A F: We did it, but it's about gaining trust, which is very interesting in Africa. People often ask us, "How do you get such intimate photos of people?" You really need to gain confidence before you can access a ceremony and photograph it in a really real way. When we arrive in Africa, we take the African hour, which means that we slow down considerably. We live with people in communities. We make friends, gain trust, and then we start to photograph. We also believe in making photos we have taken of people to keep. Either polaroid way, or by showing them on the screen of a camera. When we started working in the '70s and' 80s, we were bringing large-format photographs to people we had photographed. The problem with obtaining photographs in Sudan, is that there has been a civil war for 30 years. Carol and I had a very big shoot with the Dinka in Sudan, but we could not come back.

Once the borders opened, we decided to go back there. We went down to the Nile marshes and found all the people we worked with.

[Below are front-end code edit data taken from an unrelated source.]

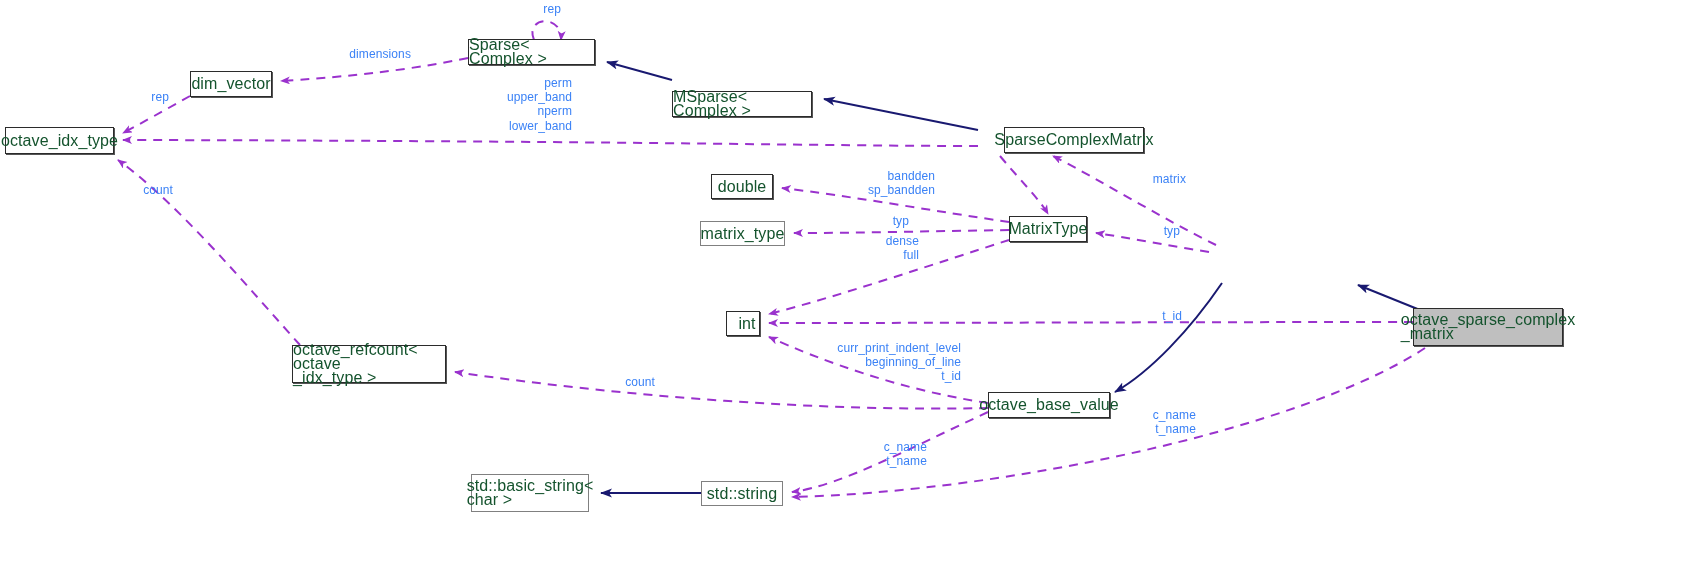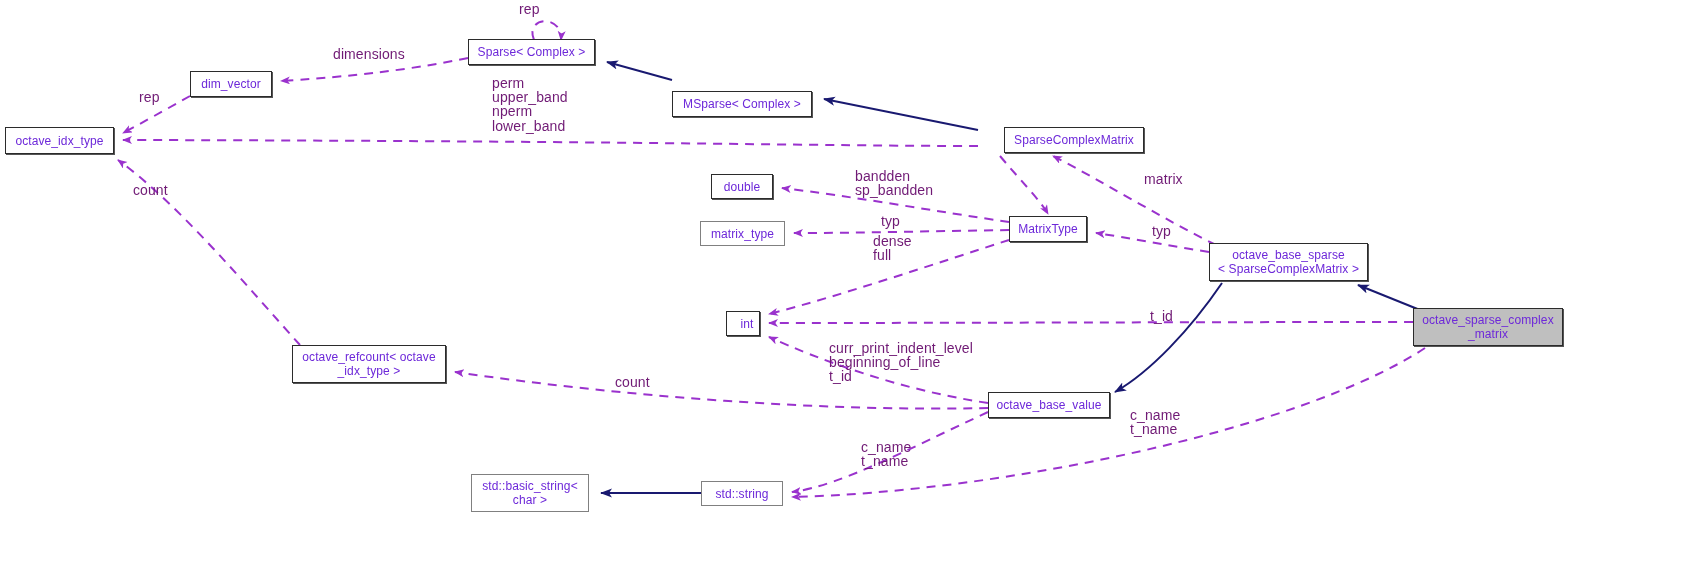"rep" .edge-label { color: #701a75 -> #3b82f6; font-size: 14px -> 12px; text-align: left -> right }
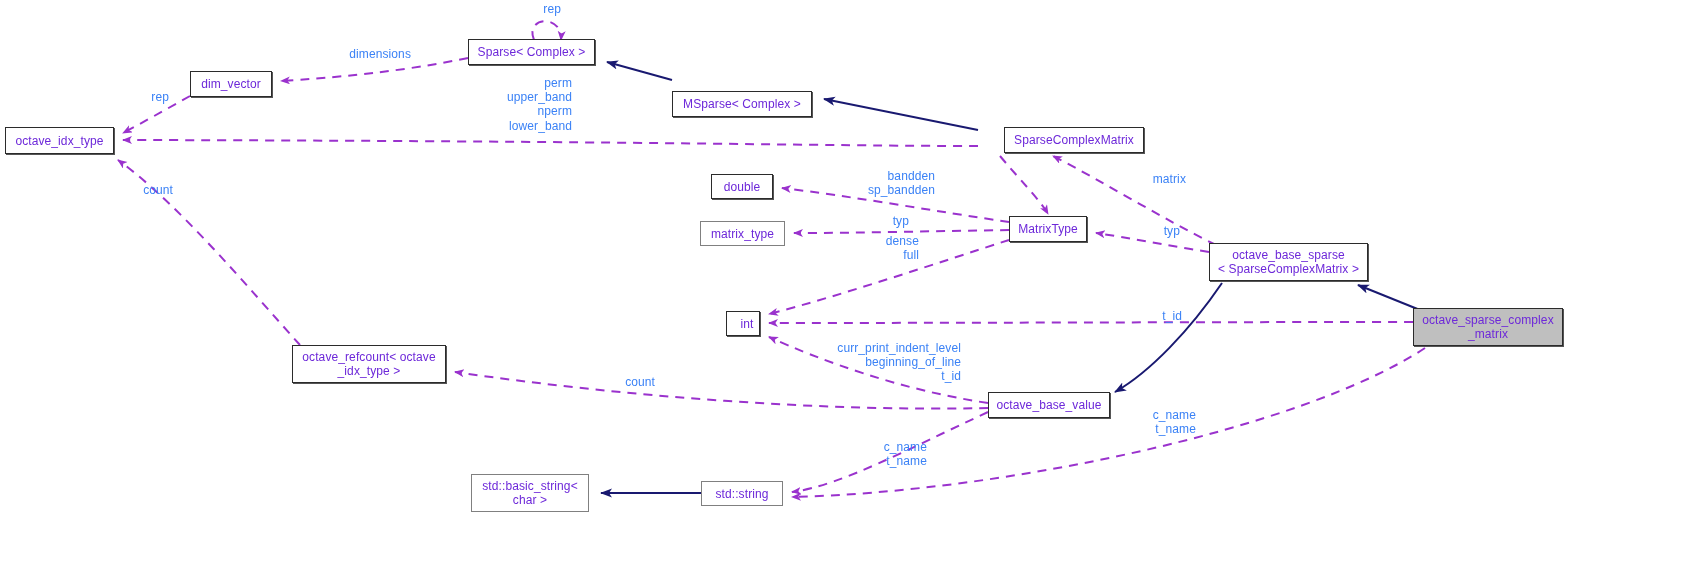"Sparse< Complex >" .node { color: #6d28d9 -> #14532d; font-size: 12px -> 16px; text-align: center -> left }
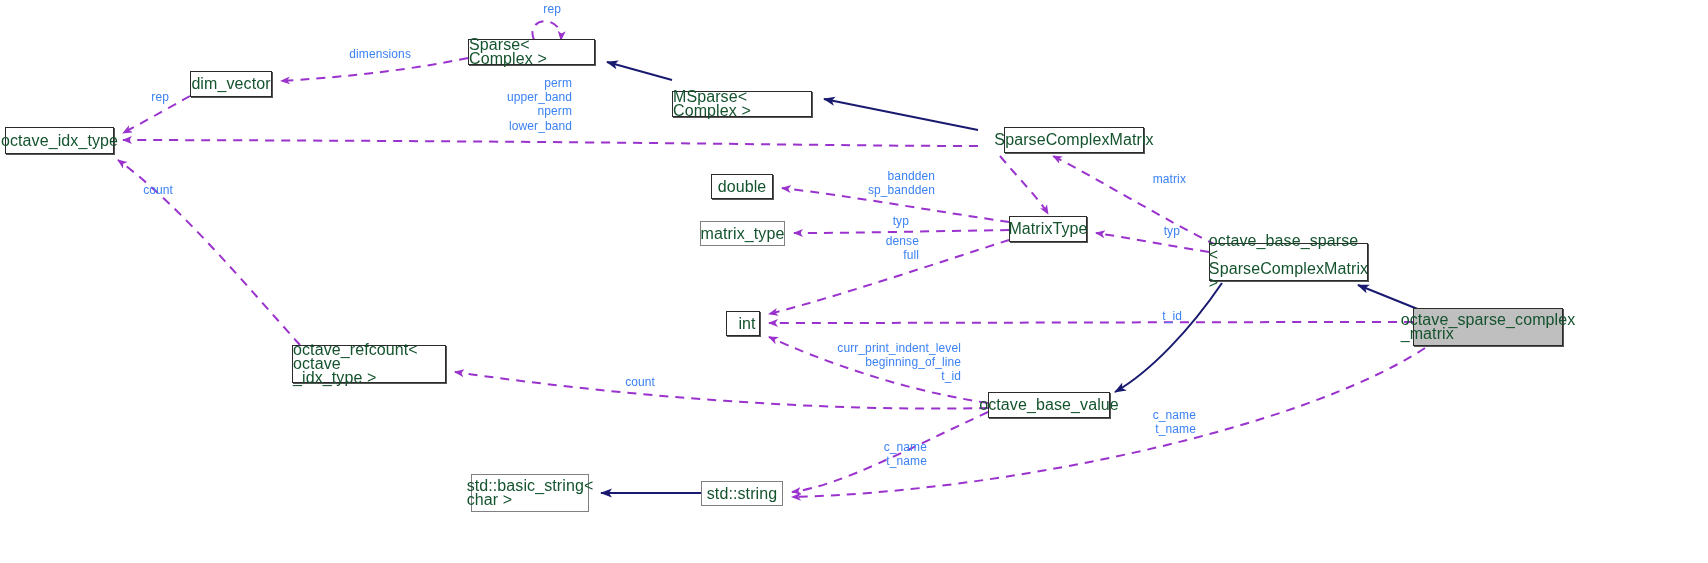"octave_base_sparse" div.node { html: <div>octave_base_sparse &lt; SparseComplexMatrix &gt;</div> -> none }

We are now returning the picture to an elder who had never seen himself in the mirror. Thirty years ago, he considered himself a handsome warrior and he was so moved.

CB: We always try to eat the same food as our host and we try to learn at least 50 words of their language, if it is the whole language. To do this, we write the words on our hands so we can look at people, take a look at our hand and take a look, and feel very comfortable to converse. with them. Even if the conversation is very simple. It starts on the hand and the words go down the arm as the days go by. The only drawback is that at night, when we have to take a shower, everything is washed and we have to write it all before the start of greetings.

So, what's next for you?

CB: Angela and I are asking everyone what we are going to do now that we have finished our 14 years of African twilight. We were asked to write our memoirs to tell the story in depth and to make a film about our work in Africa over the last four decades. We are very excited about these two possibilities. But the fact that we have unique archives of more than 500,000 images, a thousand hours of video and 200 illustrated magazines is important to us. When we are in the field, we write every night in our diaries, recording all the photos we took and all the really interesting things that happened during the day. We would like to find a wonderful place for these archives where they could be educated and be a great source of inspiration for future generations of Africans and the world.

We all come from Africa. Africa is our birthplace. The ancient cultures of the continent carry enormous messages that can both inspire our future and lead us into a world that, as Angela has often said, has a greater sense of peace and mutual understanding. As described by the work of Makao, the leader of Wodaabe, he is maagani yegitata, "Medicine to remember."